→ Available data
· · · · ·
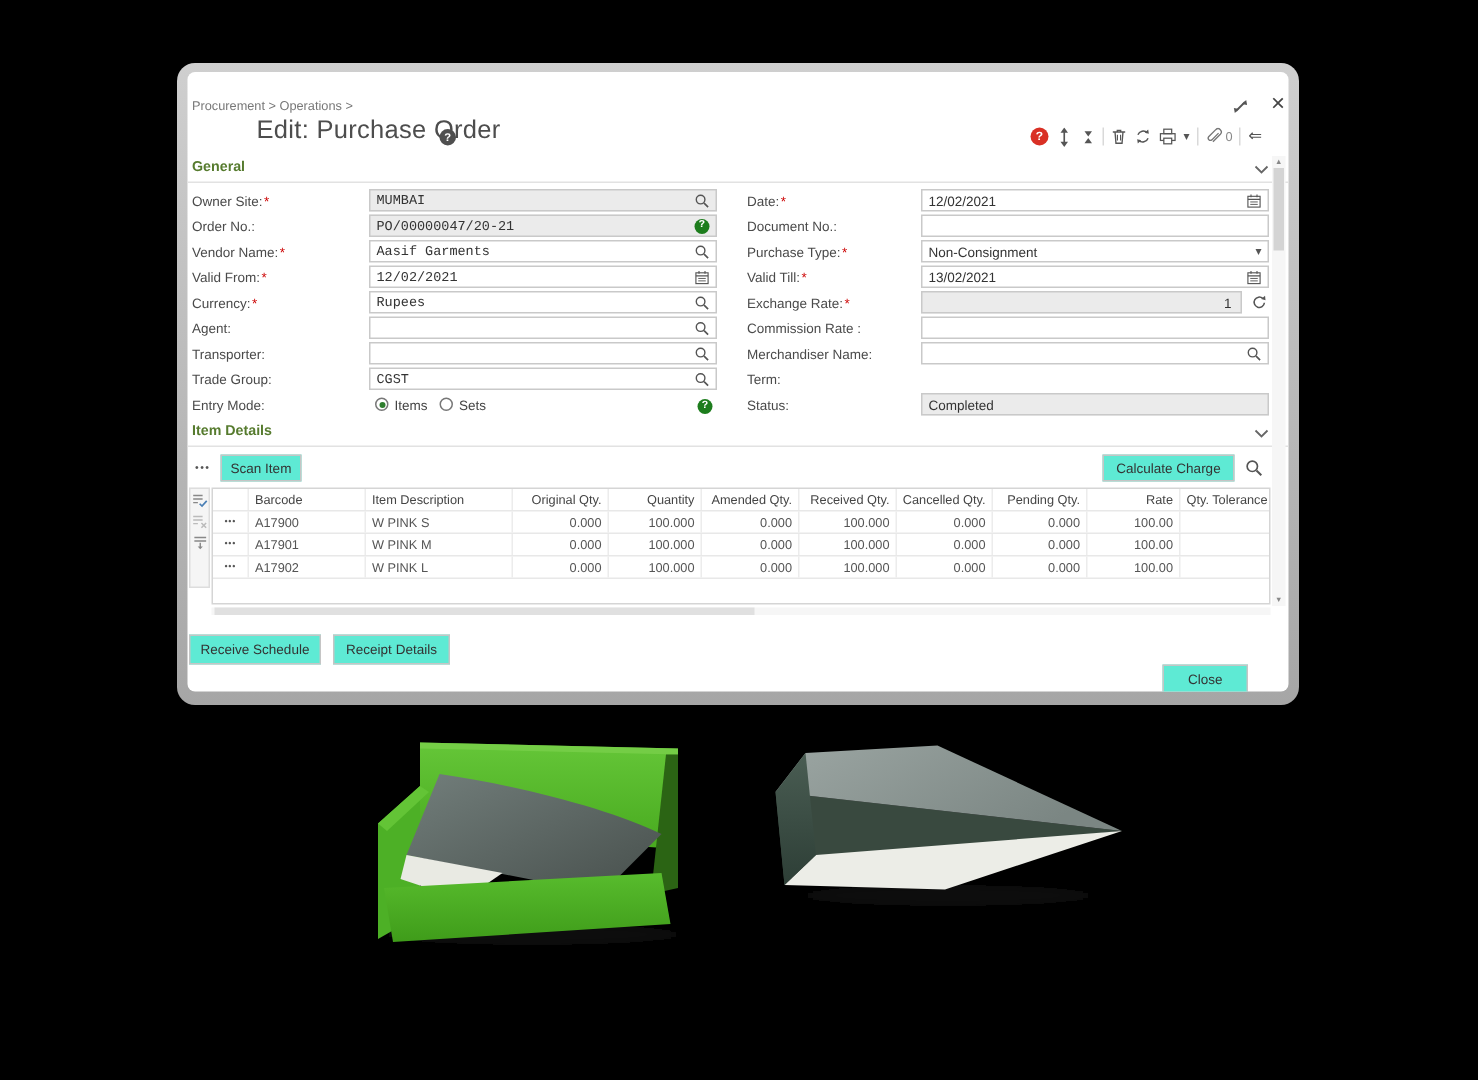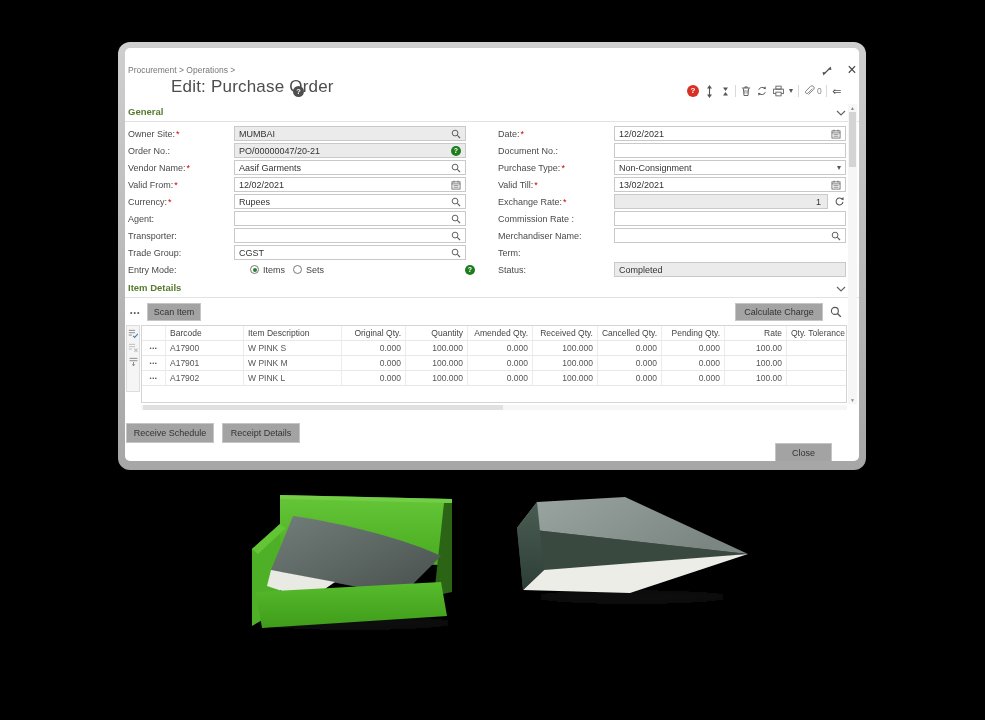"MUMBAI" .lcol { font-family: none -> Liberation Mono, monospace; left: 109px -> 121px }
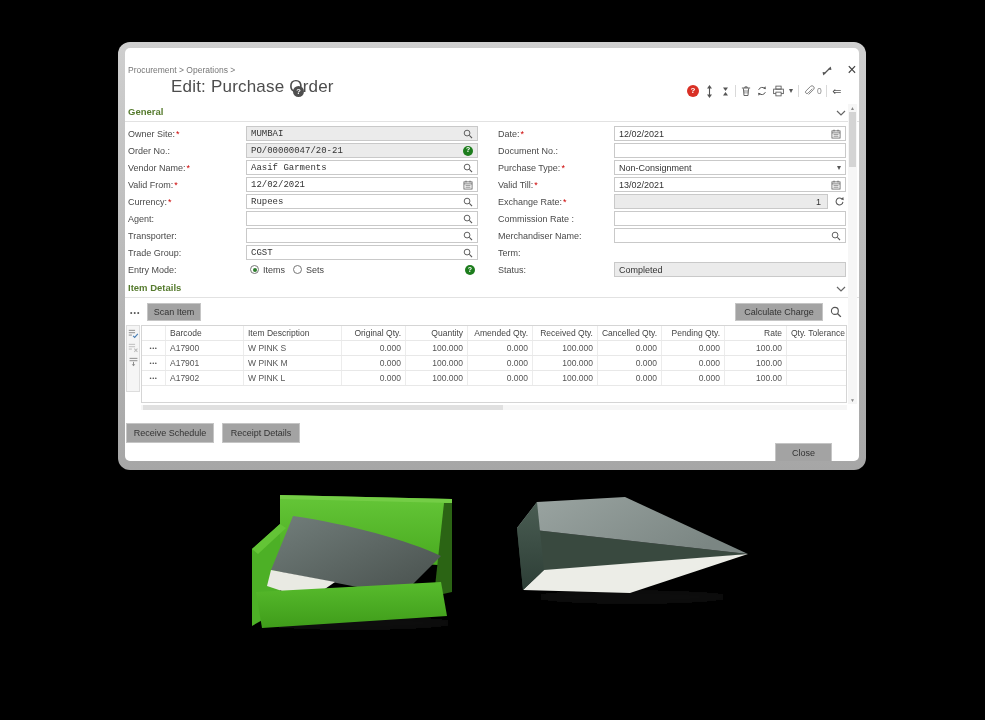"Scan Item" .btn { background: #a3a3a3 -> #5eead4 }
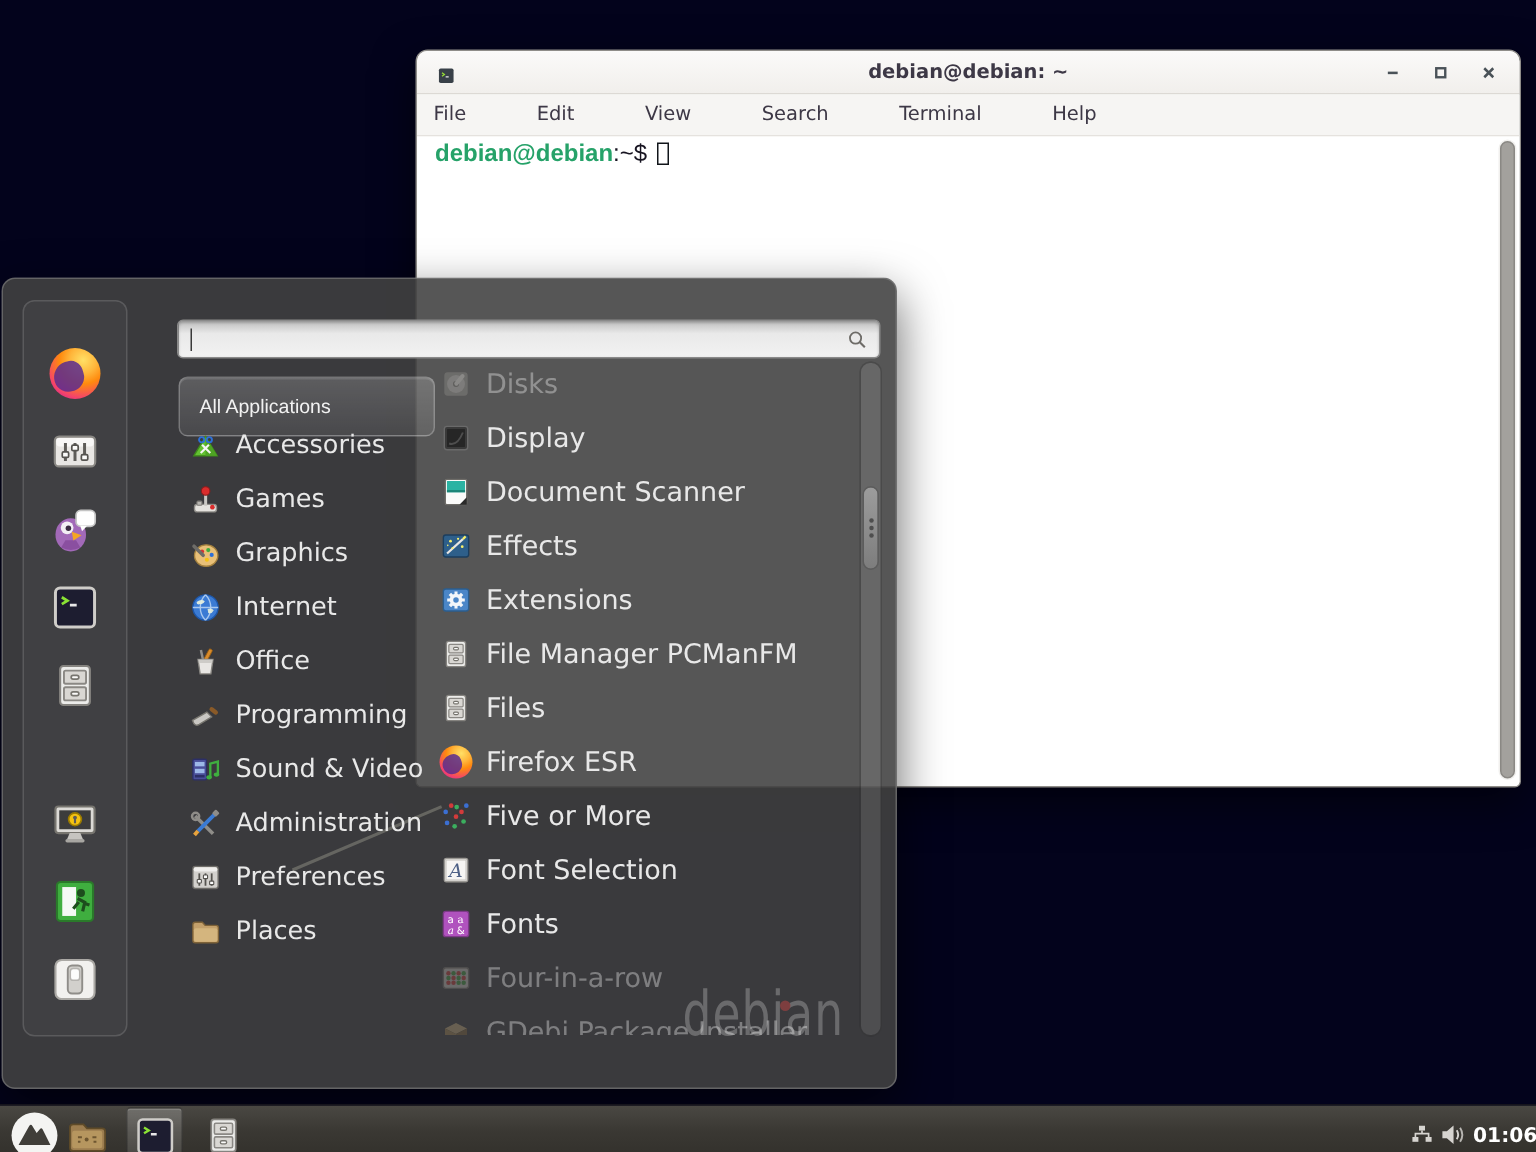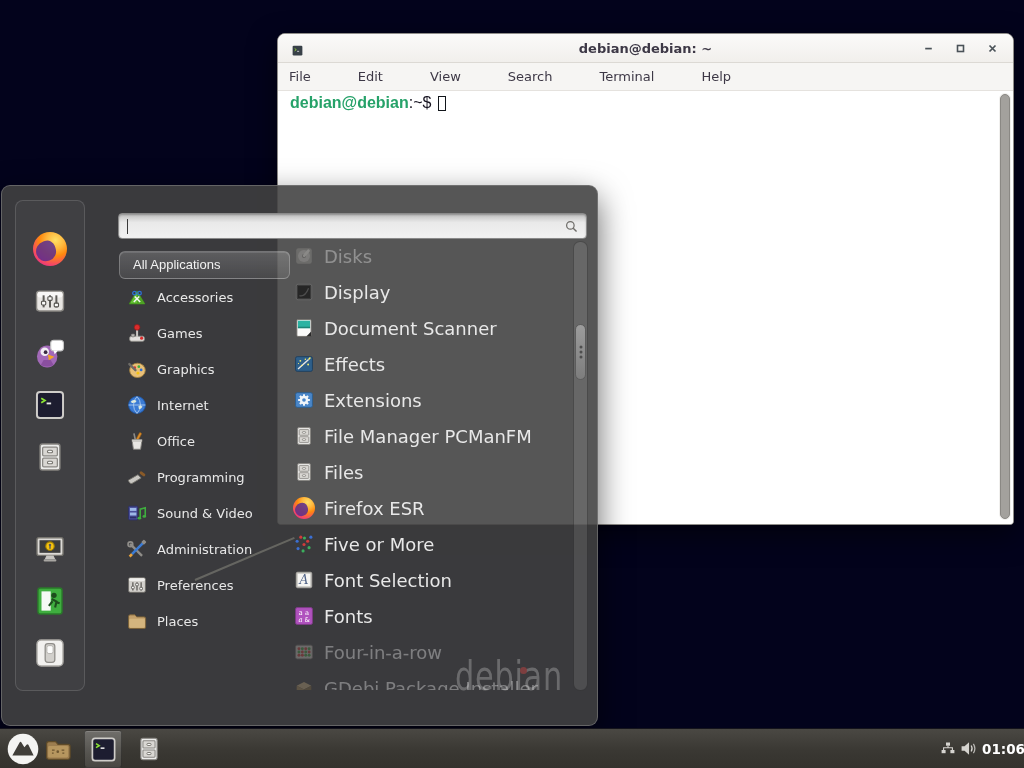"All Applications" #all-apps-btn { height: 28px -> 40px }
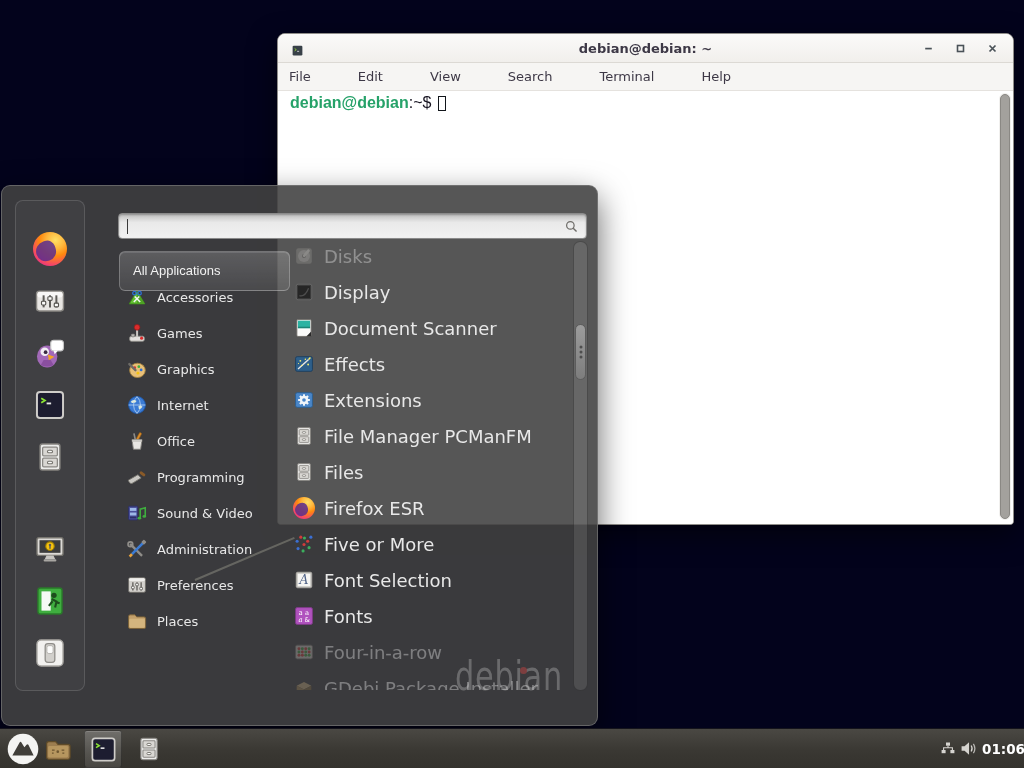"Accessories" .cat-label { font-size: 13px -> 17px }
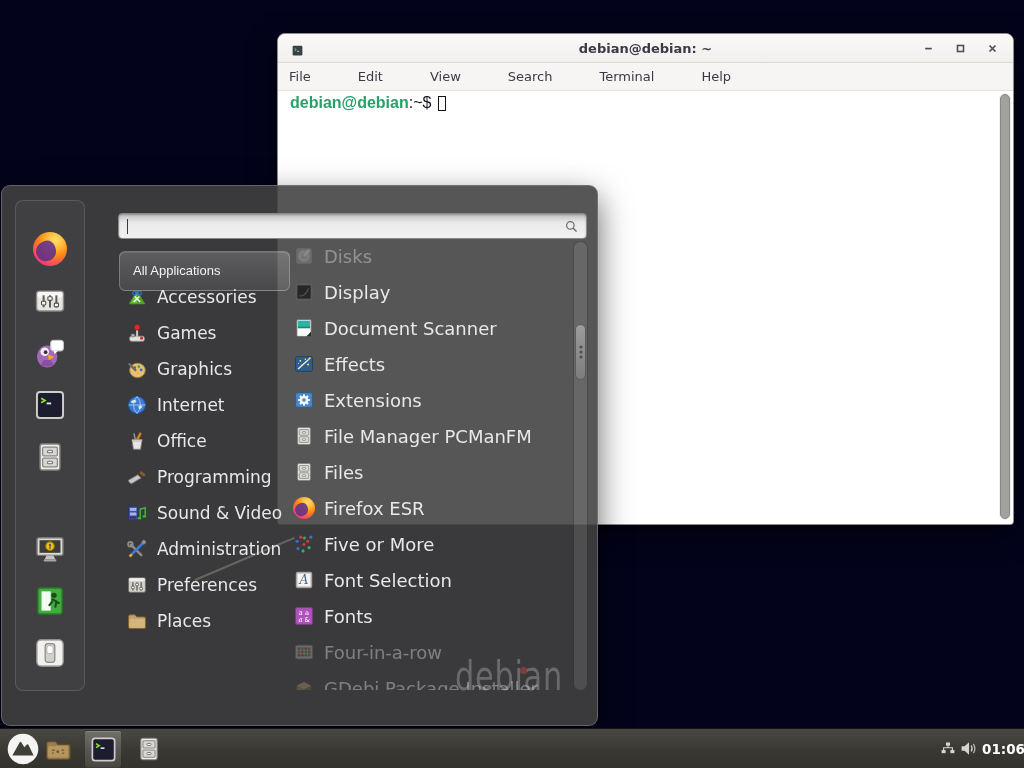"01:06" #taskbar { height: 40px -> 32px }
· · · · ·
→ Task directions
Go through the listing above and write it out again exactly, dropping the pictures.

→ Finished exercise
"MUMBAI" .lcol { font-family: none -> Liberation Mono, monospace; left: 109px -> 121px }
"Scan Item" .btn { background: #a3a3a3 -> #5eead4 }
"All Applications" #all-apps-btn { height: 28px -> 40px }
"Accessories" .cat-label { font-size: 13px -> 17px }
"01:06" #taskbar { height: 40px -> 32px }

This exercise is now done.